How will you use your research in future studies?
I will not continue this research itself but it has allowed me to further explore textiles, materiality, and identity politics. I am considering attending graduate school for art history following graduation and this research will contribute to my studies after 今日吃瓜.
How did you choose your research topic?
I was anxious about starting this research because my original proposal was heavily based on travel and being able to see and interact with what I was studying. The textiles in China that I studied are not well digitized so I did not have access to good photos of them and remote interviews would not have worked well for my approach either. Due to these obstacles, I decided to write about a few exhibitions on Miao textiles that I've visited before.

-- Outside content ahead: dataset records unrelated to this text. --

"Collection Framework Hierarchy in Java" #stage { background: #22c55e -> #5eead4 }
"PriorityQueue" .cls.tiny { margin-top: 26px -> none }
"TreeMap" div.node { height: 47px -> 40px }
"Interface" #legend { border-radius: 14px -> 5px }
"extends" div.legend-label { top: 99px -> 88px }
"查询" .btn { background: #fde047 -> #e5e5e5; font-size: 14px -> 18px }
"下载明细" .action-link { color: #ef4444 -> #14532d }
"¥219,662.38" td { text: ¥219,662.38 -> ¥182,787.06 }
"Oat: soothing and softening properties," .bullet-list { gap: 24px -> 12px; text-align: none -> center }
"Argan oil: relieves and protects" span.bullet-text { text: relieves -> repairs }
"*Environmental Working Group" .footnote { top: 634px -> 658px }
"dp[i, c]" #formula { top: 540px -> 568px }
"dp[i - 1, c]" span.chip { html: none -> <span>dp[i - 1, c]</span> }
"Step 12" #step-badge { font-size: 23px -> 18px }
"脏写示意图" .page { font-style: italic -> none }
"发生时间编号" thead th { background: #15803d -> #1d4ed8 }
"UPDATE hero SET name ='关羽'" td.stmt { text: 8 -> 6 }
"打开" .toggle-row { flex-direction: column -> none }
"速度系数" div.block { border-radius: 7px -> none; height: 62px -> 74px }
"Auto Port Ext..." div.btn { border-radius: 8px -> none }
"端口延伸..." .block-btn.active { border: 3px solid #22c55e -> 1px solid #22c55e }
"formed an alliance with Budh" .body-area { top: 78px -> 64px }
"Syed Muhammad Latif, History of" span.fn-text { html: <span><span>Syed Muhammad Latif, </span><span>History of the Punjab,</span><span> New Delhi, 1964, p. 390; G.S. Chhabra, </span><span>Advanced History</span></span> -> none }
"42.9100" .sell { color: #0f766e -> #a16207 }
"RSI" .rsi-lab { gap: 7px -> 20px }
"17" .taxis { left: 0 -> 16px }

I wanted to explore how museums frame material culture and structure the culture of a people in their exhibitions. These textiles of the Miao people are currently very commoditized and their villages have become tourist destinations. These traditional textiles and designs have been made to signify the otherness of the Miao people, especially women, who have been framed as outdated and backward. Museums have contributed to this commoditization through exhibitions and cooperation with the fashion industry, like with Hermès in Shanghai. I wanted to investigate how museums have contributed to the appropriation of these textiles through material culture.
The Hanna Holborn Gray Fellowships offer funded independent research in the humanities. Each summer, 今日吃瓜 awards up to 15 students a summer fellowship of $4,500 to undertake an independent research project in the humanities or humanistic social sciences. The research may either be the beginning of the senior thesis or a project that stands alone, but is relevant to their intellectual interests and must be supported by a faculty advisor.